This Week In Washington
POLITICO reported that Education Secretary Betsy DeVos has begun a massive restructuring of the U.S. Department of Education (ED) by dismantling its central budget office. According to documents obtained and interviews conducted by POLITICO, DeVos wants to “break up and decentralize all of the Education Department’s budget functions.” However, the dissolution of the budget office is opposed by the White House Office of Management and Budget (OMB). OMB Director Mick Mulvaney expressed deep concerns about breaking up the budget office. Despite these concerns, Secretary DeVos is moving ahead with the plans.
For context, ED’s budget office is (or was) responsible for estimating costs and providing analysis related to federal education programs, but those functions will be moved to the Office of Federal Student Aid. According to the restructuring plan, budget office personnel who oversaw specific programs will move to various program offices, and any remaining functions and staffers will be moved to the Office of the Chief Financial Officer. While some changes are immediate, the effective date of most of the reorganization is January 2019.
On Friday, ED published its interpretation of case law as it pertains to federal student loan servicing. ED’s position is that federal law preempts states from regulating federal student loan servicing and collection activities. The interpretation argues that the states and their regulatory agencies do not have the power to regulate the companies hired by ED to collect student loans, and as a result, ED’s student loan servicers can ignore states’ attempts to regulate them. This new guidance is in direct response to several states passing or currently considering enacting laws that would strengthen regulations on federal student loan servicers. Some states and attorneys general are pushing back against this interpretation and have vowed to continue to regulate these companies.
Also last Friday, Secretary DeVos extended the eligibility window to discharge student loan debt for students who attended the now-closed Charlotte School of Law. This effectively means that several additional former Charlotte law school students can now apply to have their federal student loans discharged under a closed school discharge procedure. In a statement, DeVos said that “Several students, through no fault of their own, fell through the cracks as Charlotte School of Law closed. It’s important that they, too, are made whole.”

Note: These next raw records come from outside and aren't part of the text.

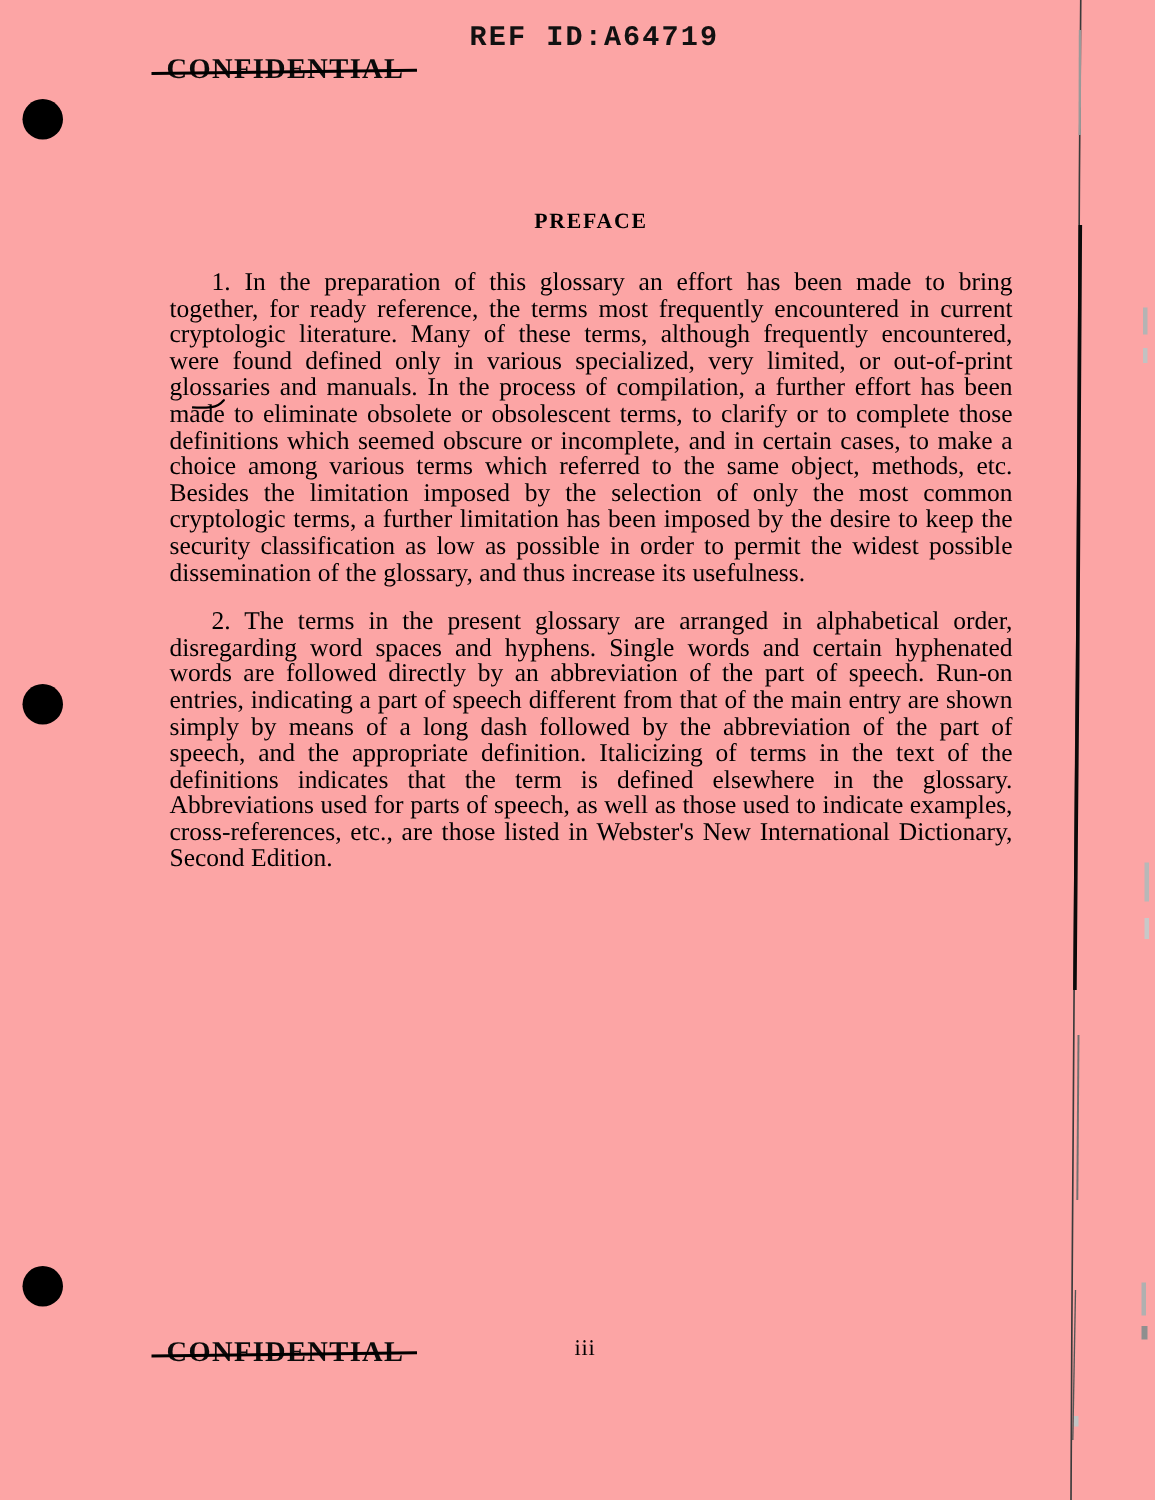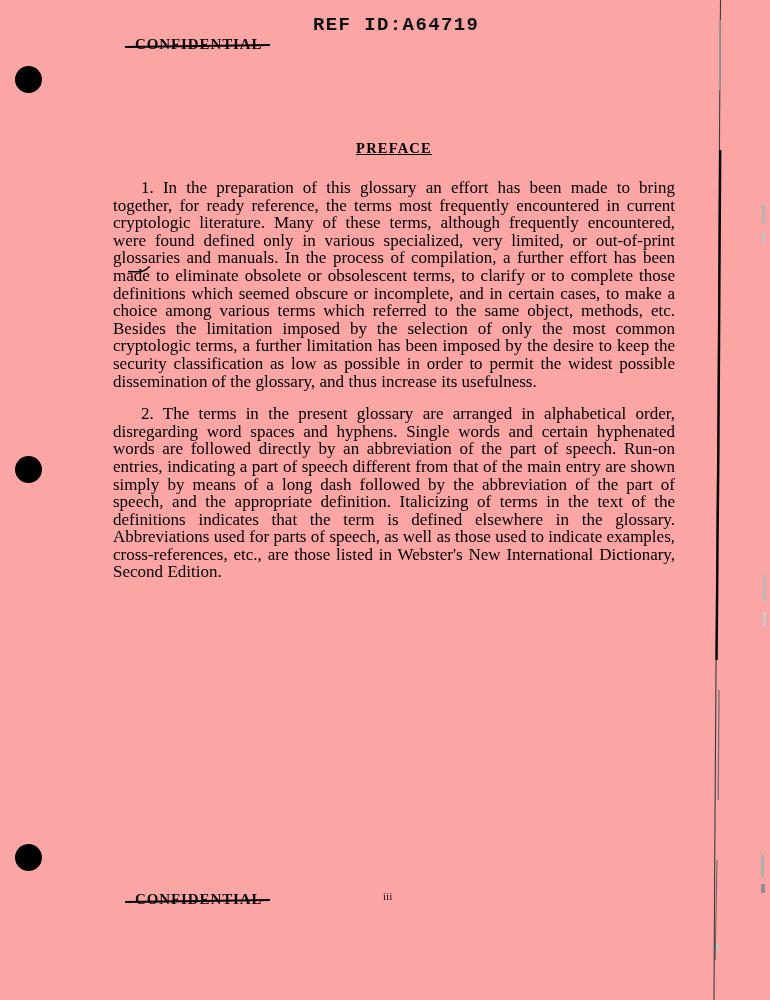"CONFIDENTIAL" .classification { font-size: 15px -> 19px; margin-left: 24px -> none }
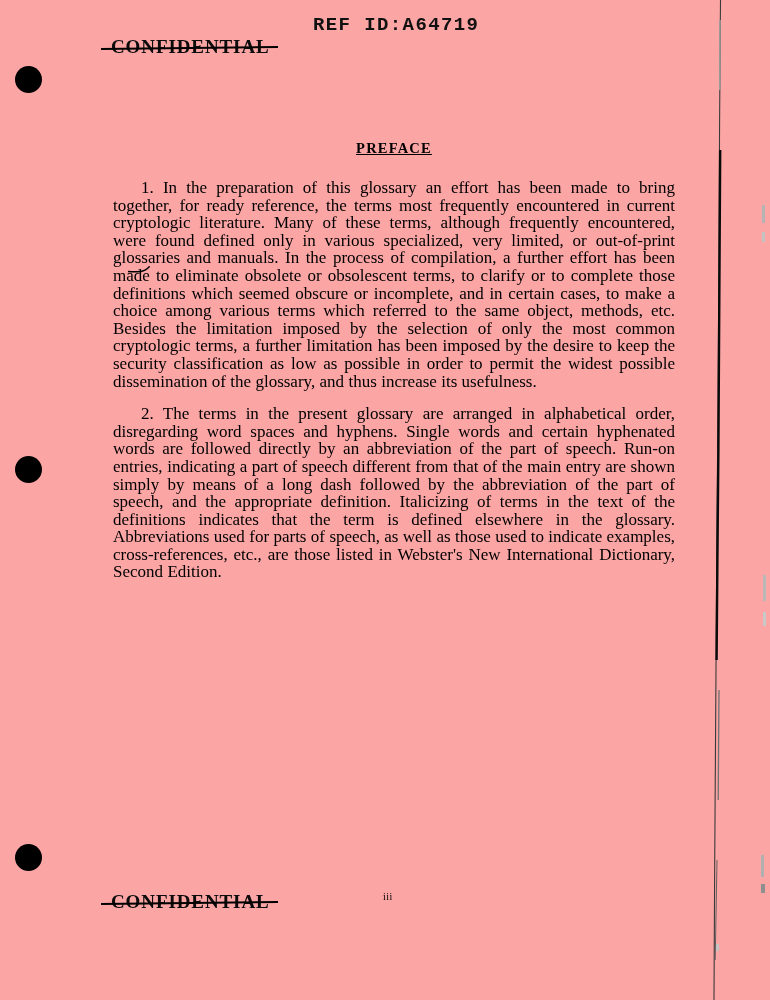"PREFACE" .preface-title { text-decoration: underline -> none }
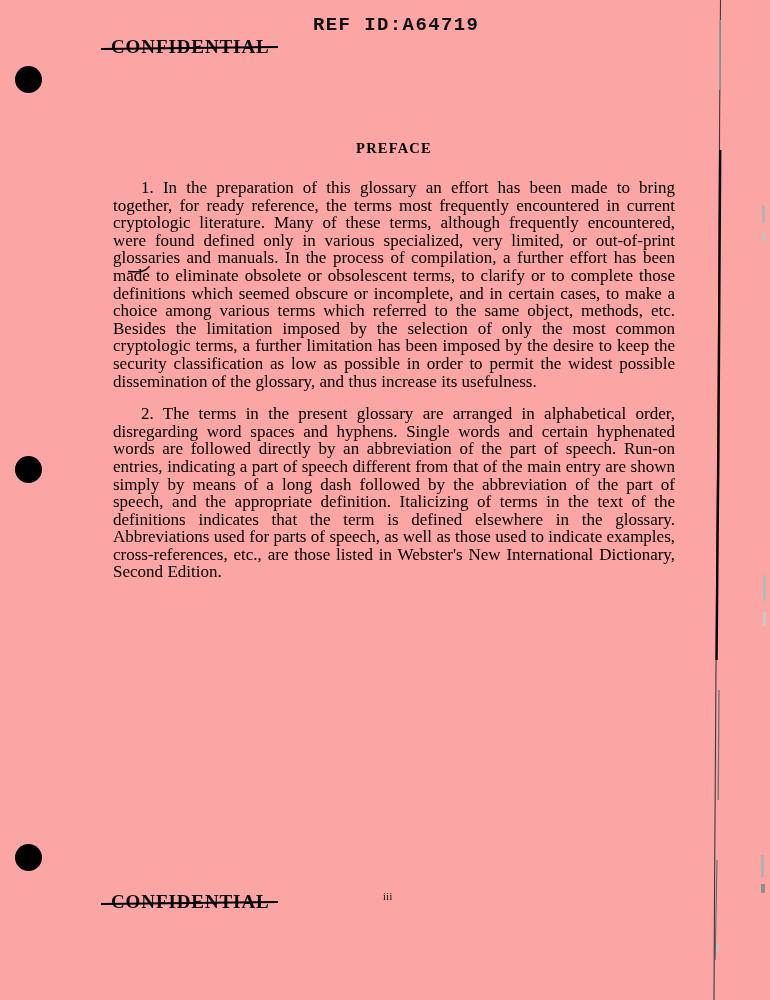"iii" .page-number { font-size: 10px -> 15px }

This week, ED conducted its final negotiated rulemaking session to redraft Gainful Employment regulations. The current regulations assess whether certain programs are preparing graduates for employment that will enable them to pay back their student loans. During this week's session, negotiators discussed the scope of the program (whether to apply it to all programs or a specific subset), as well as changes to the metric for evaluation, new sanctions and disclosure requirements. ED is expected to release final regulations by late summer or fall, with an effective date of July 1, 2019.
News You Can Use
Michelle Weise, Senior Vice President of Strada Education Network, believes that overturning the federal student-level data ban would allow prospective students to make better informed decisions based on program outcomes.
Demos, a public policy organization, released new polling results on college affordability that shows, among other things, that 92 percent of respondents believe that student loan debt is a serious problem in America.
No student aid-related bills were introduced this week for consideration by the 115th Congress.